Para complementar esta experiencia, JW Marriott Panama ofrece una estancia que combina lujo contemporáneo con una ubicación privilegiada frente al océano Pacífico. Desde la propiedad, los viajeros pueden explorar fácilmente tanto el Casco Antiguo como otros puntos emblemáticos de la ciudad, disfrutando al mismo tiempo de espacios diseñados para el bienestar y el descanso. Sus habitaciones recientemente renovadas, inspiradas en la riqueza natural de Panamá, junto con sus vistas panorámicas al mar, propuesta gastronómica y experiencias personalizadas, convierten al hotel en el punto de partida ideal para descubrir una de las capitales más fascinantes y dinámicas de América Latina.
El recorrido nos lleva a una de las ciudades más icónicas de América Latina: Río de Janeiro. Aunque es mundialmente conocida por sus playas y paisajes naturales, la ciudad también alberga importantes tesoros históricos que reflejan su pasado colonial e imperial. Barrios como el Centro Histórico y Santa Teresa permiten descubrir una faceta diferente de Río, entre iglesias centenarias, edificios históricos, tranvías tradicionales y calles llenas de arte, cultura y arquitectura que narran la evolución de Brasil a lo largo de los siglos.

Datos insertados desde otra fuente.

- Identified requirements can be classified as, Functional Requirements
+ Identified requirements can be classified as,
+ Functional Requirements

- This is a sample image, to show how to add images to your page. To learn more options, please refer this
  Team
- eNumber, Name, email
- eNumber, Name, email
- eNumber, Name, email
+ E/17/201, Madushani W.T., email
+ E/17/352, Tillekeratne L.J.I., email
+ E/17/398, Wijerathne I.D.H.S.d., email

Frente a la famosa playa de Copacabana, JW Marriott Rio de Janeiro ofrece el equilibrio perfecto entre la energía de la ciudad y el confort de una estancia sofisticada. Gracias a su ubicación privilegiada, los huéspedes pueden explorar fácilmente tanto los atractivos culturales e históricos de Río como algunos de sus escenarios más emblemáticos. Con vistas al océano, una propuesta gastronómica cuidadosamente curada y espacios diseñados para el descanso, el hotel se convierte en una excelente base para descubrir una ciudad donde historia, naturaleza y estilo de vida se fusionan de manera única.

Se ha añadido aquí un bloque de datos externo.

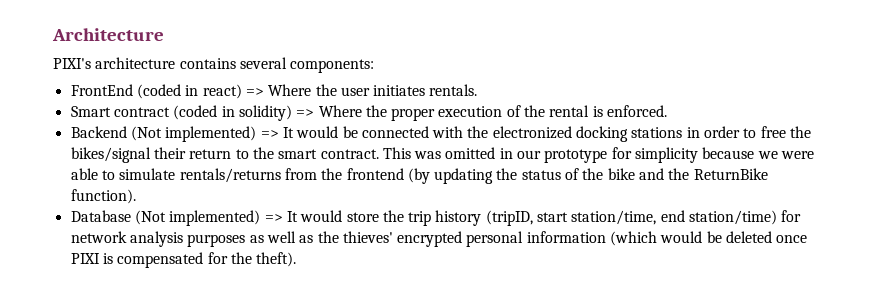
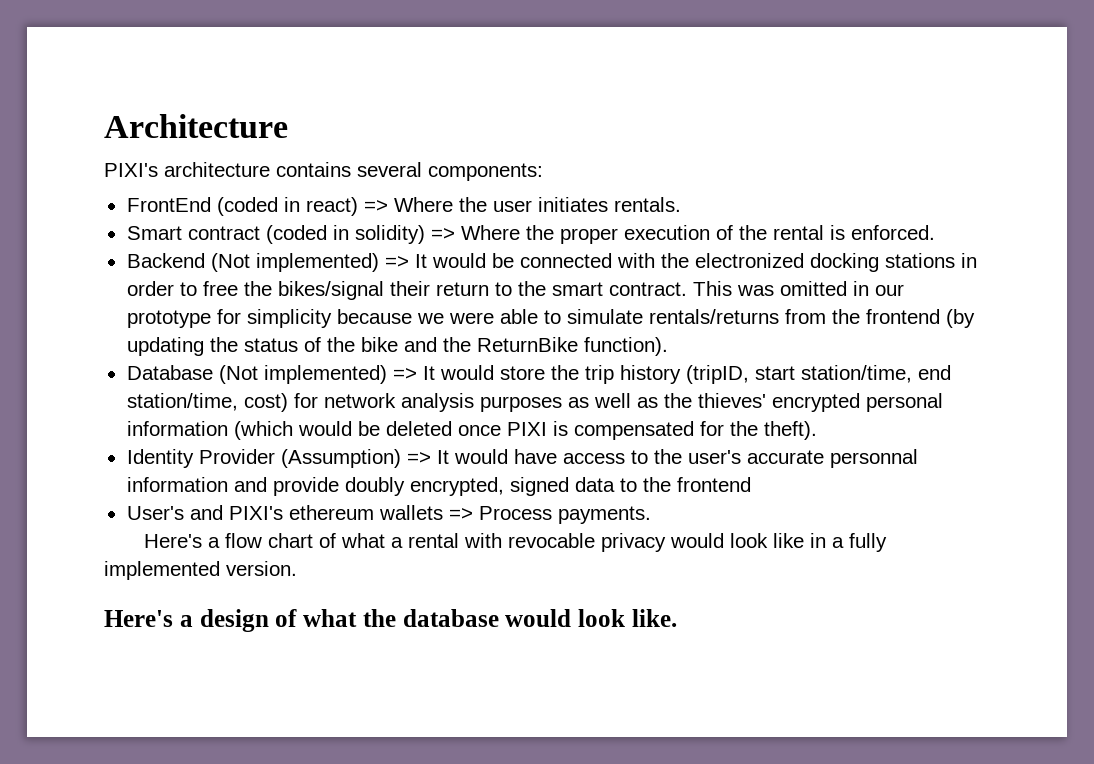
- Database (Not implemented) => It would store the trip history (tripID, start station/time, end station/time) for network analysis purposes as well as the thieves' encrypted personal information (which would be deleted once PIXI is compensated for the theft).
+ Database (Not implemented) => It would store the trip history (tripID, start station/time, end station/time, cost) for network analysis purposes as well as the thieves' encrypted personal information (which would be deleted once PIXI is compensated for the theft).
+ Identity Provider (Assumption) => It would have access to the user's accurate personnal information and provide doubly encrypted, signed data to the frontend
+ User's and PIXI's ethereum wallets => Process payments.
+ Here's a flow chart of what a rental with revocable privacy would look like in a fully implemented version.
+ Here's a design of what the database would look like.

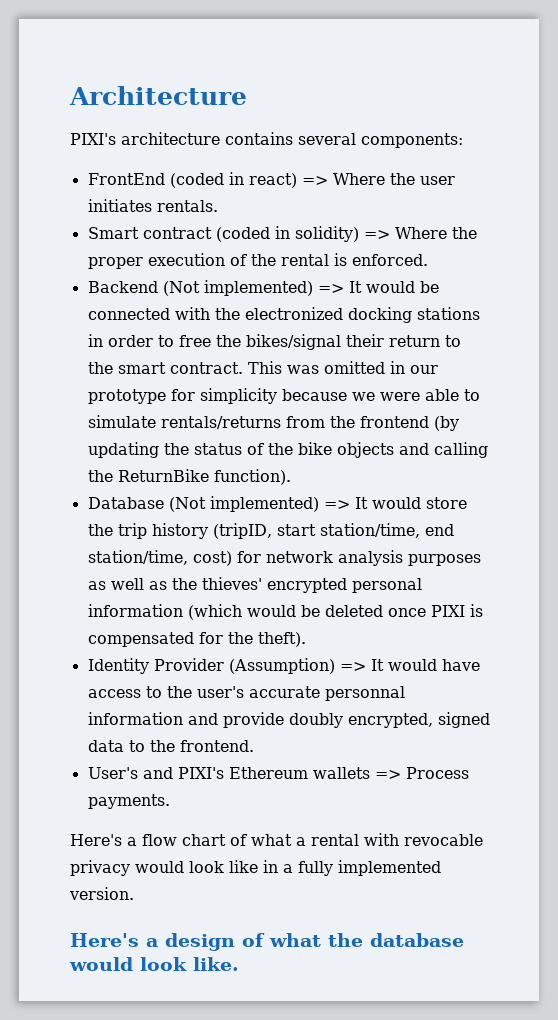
- This was omitted in our prototype for simplicity because we were able to simulate rentals/returns from the frontend (by updating the status of the bike and the ReturnBike function).
+ This was omitted in our prototype for simplicity because we were able to simulate rentals/returns from the frontend (by updating the status of the bike objects and calling the ReturnBike function).
- Identity Provider (Assumption) => It would have access to the user's accurate personnal information and provide doubly encrypted, signed data to the frontend
+ Identity Provider (Assumption) => It would have access to the user's accurate personnal information and provide doubly encrypted, signed data to the frontend.
- User's and PIXI's ethereum wallets => Process payments.
+ User's and PIXI's Ethereum wallets => Process payments.

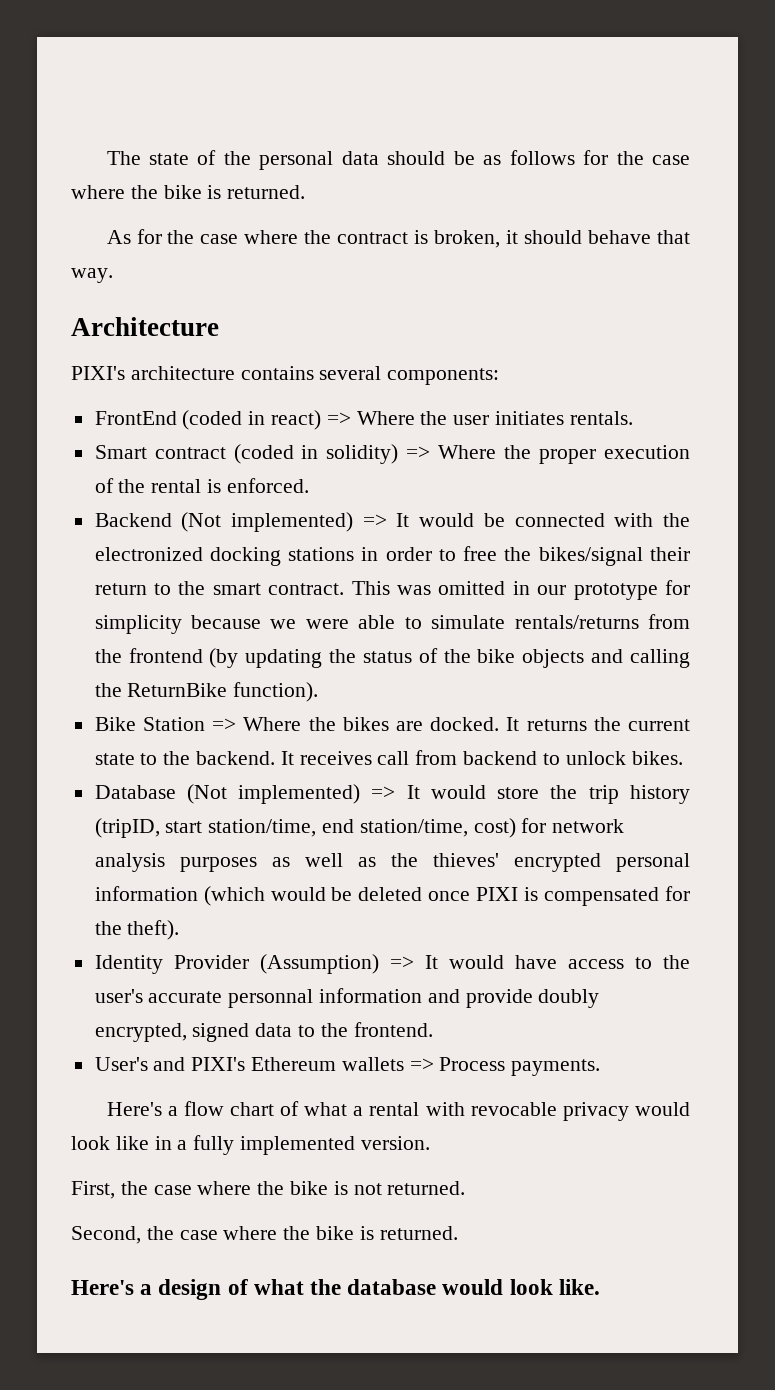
+ The state of the personal data should be as follows for the case where the bike is returned.
+ As for the case where the contract is broken, it should behave that way.
+ Bike Station => Where the bikes are docked. It returns the current state to the backend. It receives call from backend to unlock bikes.
+ First, the case where the bike is not returned.
+ Second, the case where the bike is returned.

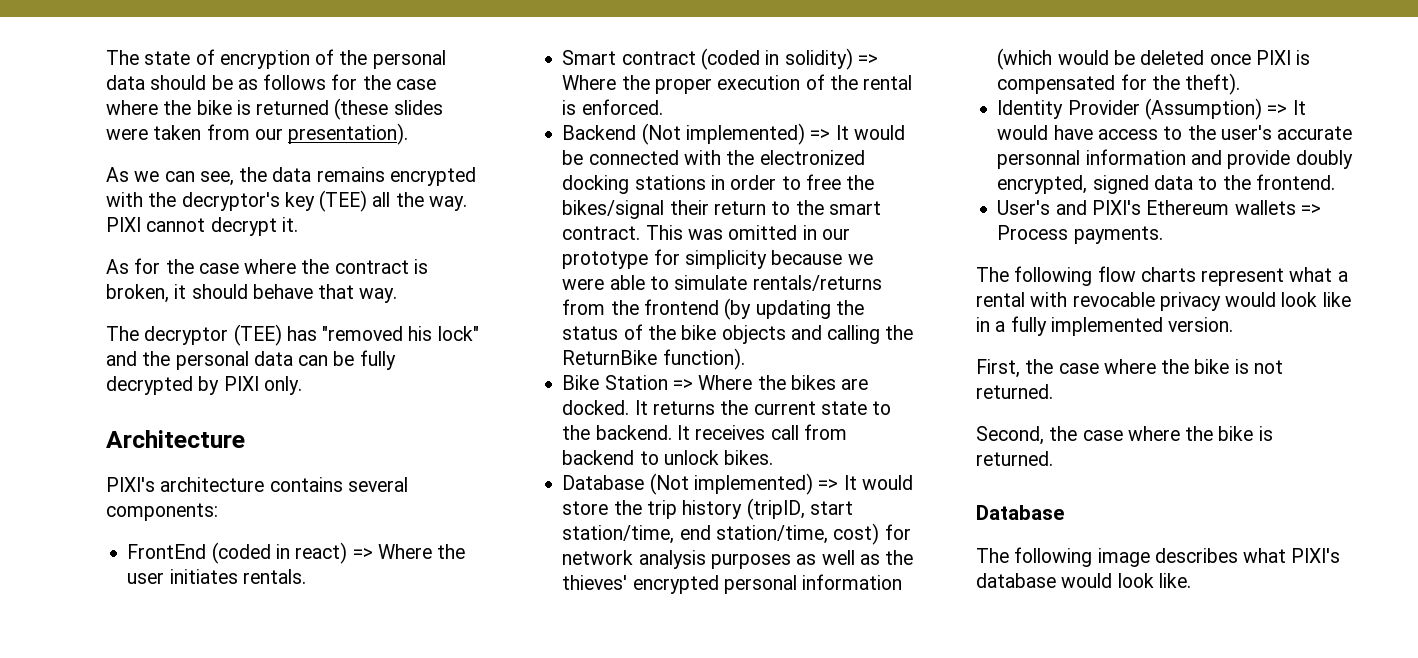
- The state of the personal data should be as follows for the case where the bike is returned.
+ The state of encryption of the personal data should be as follows for the case where the bike is returned (these slides were taken from our presentation).
+ As we can see, the data remains encrypted with the decryptor's key (TEE) all the way. PIXI cannot decrypt it.
+ The decryptor (TEE) has "removed his lock" and the personal data can be fully decrypted by PIXI only.
- Here's a flow chart of what a rental with revocable privacy would look like in a fully implemented version.
+ The following flow charts represent what a rental with revocable privacy would look like in a fully implemented version.
  Second, the case where the bike is returned.
- Here's a design of what the database would look like.
+ Database
+ The following image describes what PIXI's database would look like.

Si hay una ciudad que combina a la perfección la elegancia costera con la riqueza cultural, esa es Viña del Mar. Ubicada sobre la costa central de Chile, este destino ha conquistado a viajeros de todo el mundo gracias a sus jardines frente al mar, su arquitectura histórica, sus paseos costeros y una atmósfera relajada que invita a disfrutar del paisaje. Además, su cercanía con Valparaíso permite complementar la visita con un recorrido por uno de los centros históricos más emblemáticos de Sudamérica, creando una experiencia que mezcla patrimonio, arte y vida junto al océano.

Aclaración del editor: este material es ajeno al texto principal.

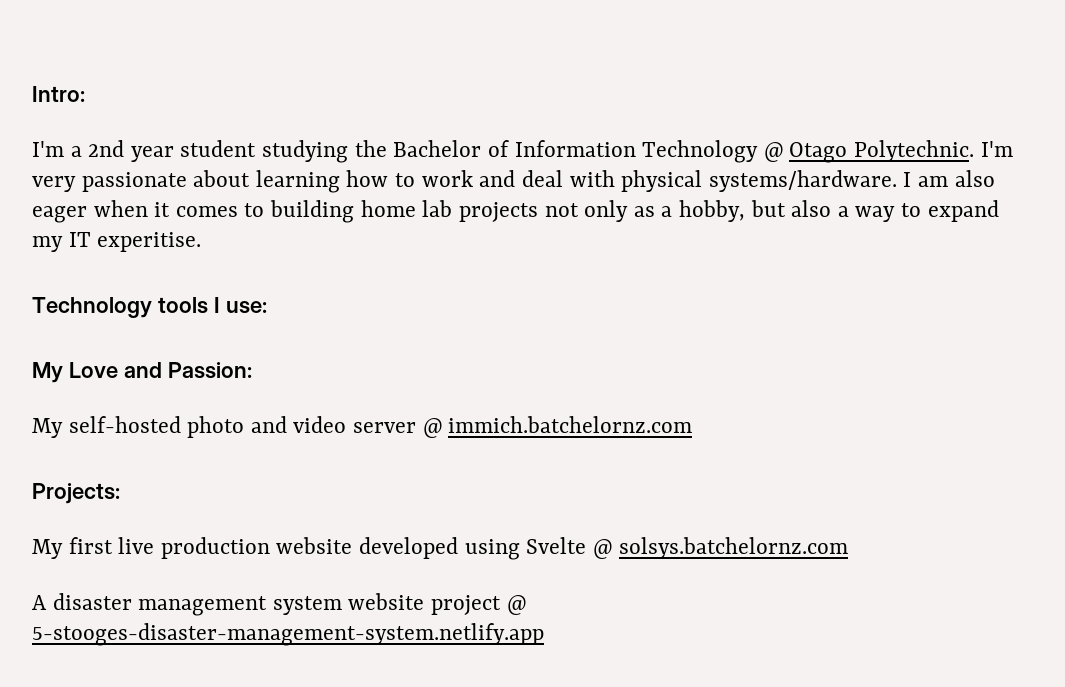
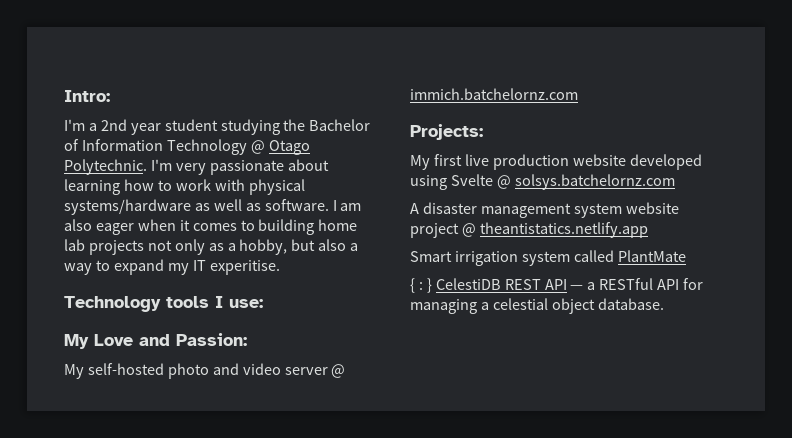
- I'm very passionate about learning how to work and deal with physical systems/hardware.
+ I'm very passionate about learning how to work with physical systems/hardware as well as software.
- A disaster management system website project @ 5-stooges-disaster-management-system.netlify.app
+ A disaster management system website project @ theantistatics.netlify.app
+ Smart irrigation system called PlantMate
+ { : } CelestiDB REST API — a RESTful API for managing a celestial object database.

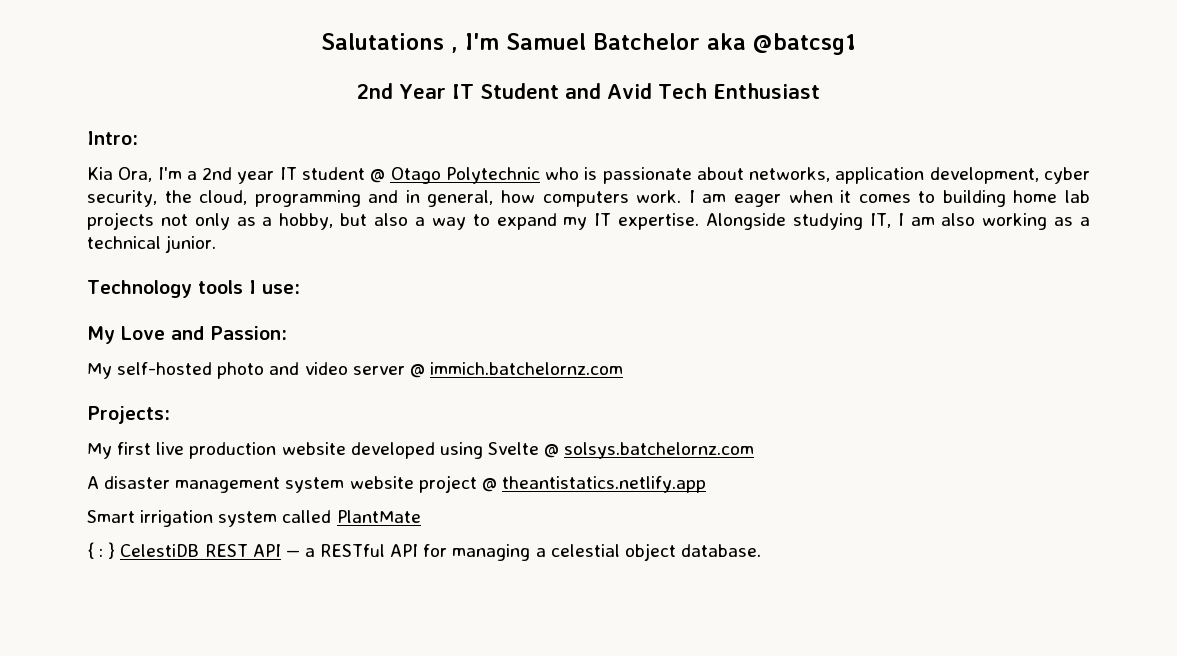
+ Salutations , I'm Samuel Batchelor aka @batcsg1
+ 2nd Year IT Student and Avid Tech Enthusiast
- I'm a 2nd year student studying the Bachelor of Information Technology @ Otago Polytechnic. I'm very passionate about learning how to work with physical systems/hardware as well as software. I am also eager when it comes to building home lab projects not only as a hobby, but also a way to expand my IT experitise.
+ Kia Ora, I'm a 2nd year IT student @ Otago Polytechnic who is passionate about networks, application development, cyber security, the cloud, programming and in general, how computers work. I am eager when it comes to building home lab projects not only as a hobby, but also a way to expand my IT expertise. Alongside studying IT, I am also working as a technical junior.

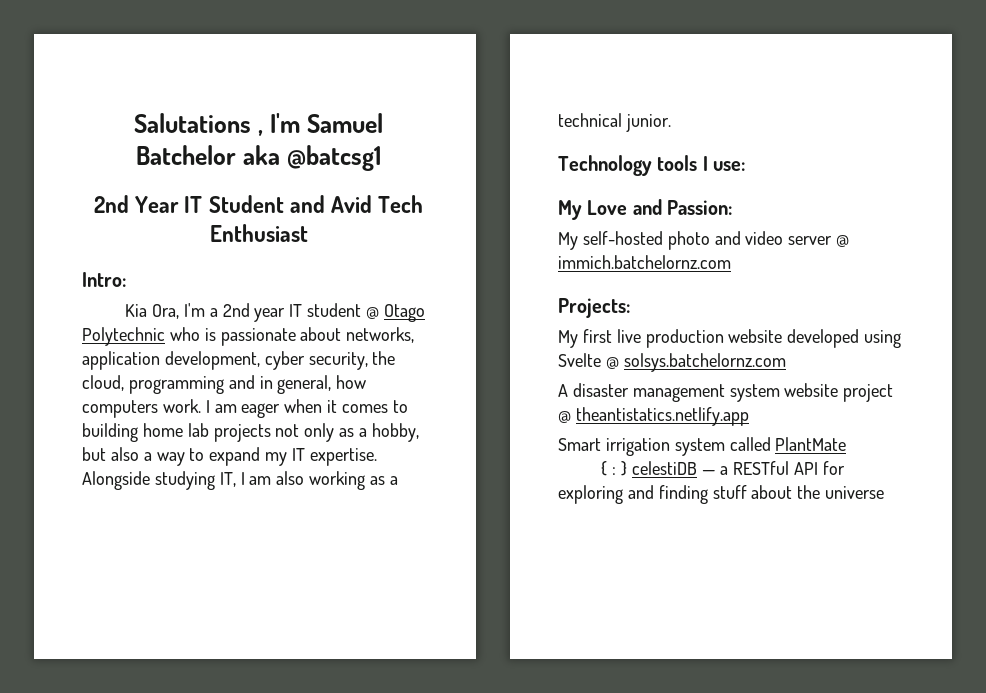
- { : } CelestiDB REST API — a RESTful API for managing a celestial object database.
+ { : } celestiDB — a RESTful API for exploring and finding stuff about the universe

Frente a las aguas del Pacífico se encuentra Sheraton Miramar Hotel & Convention Center, una propiedad que se ha convertido en uno de los íconos de la ciudad gracias a su privilegiada ubicación sobre la costa. Con vistas panorámicas al mar, espacios diseñados para el descanso y acceso cercano a los principales atractivos de Viña del Mar, el hotel ofrece una experiencia ideal para quienes desean combinar cultura, historia y relajación. Ya sea recorriendo los jardines y monumentos de la ciudad o disfrutando de una tarde frente al océano, Sheraton Miramar complementa perfectamente la experiencia de descubrir uno de los destinos costeros más emblemáticos de Chile.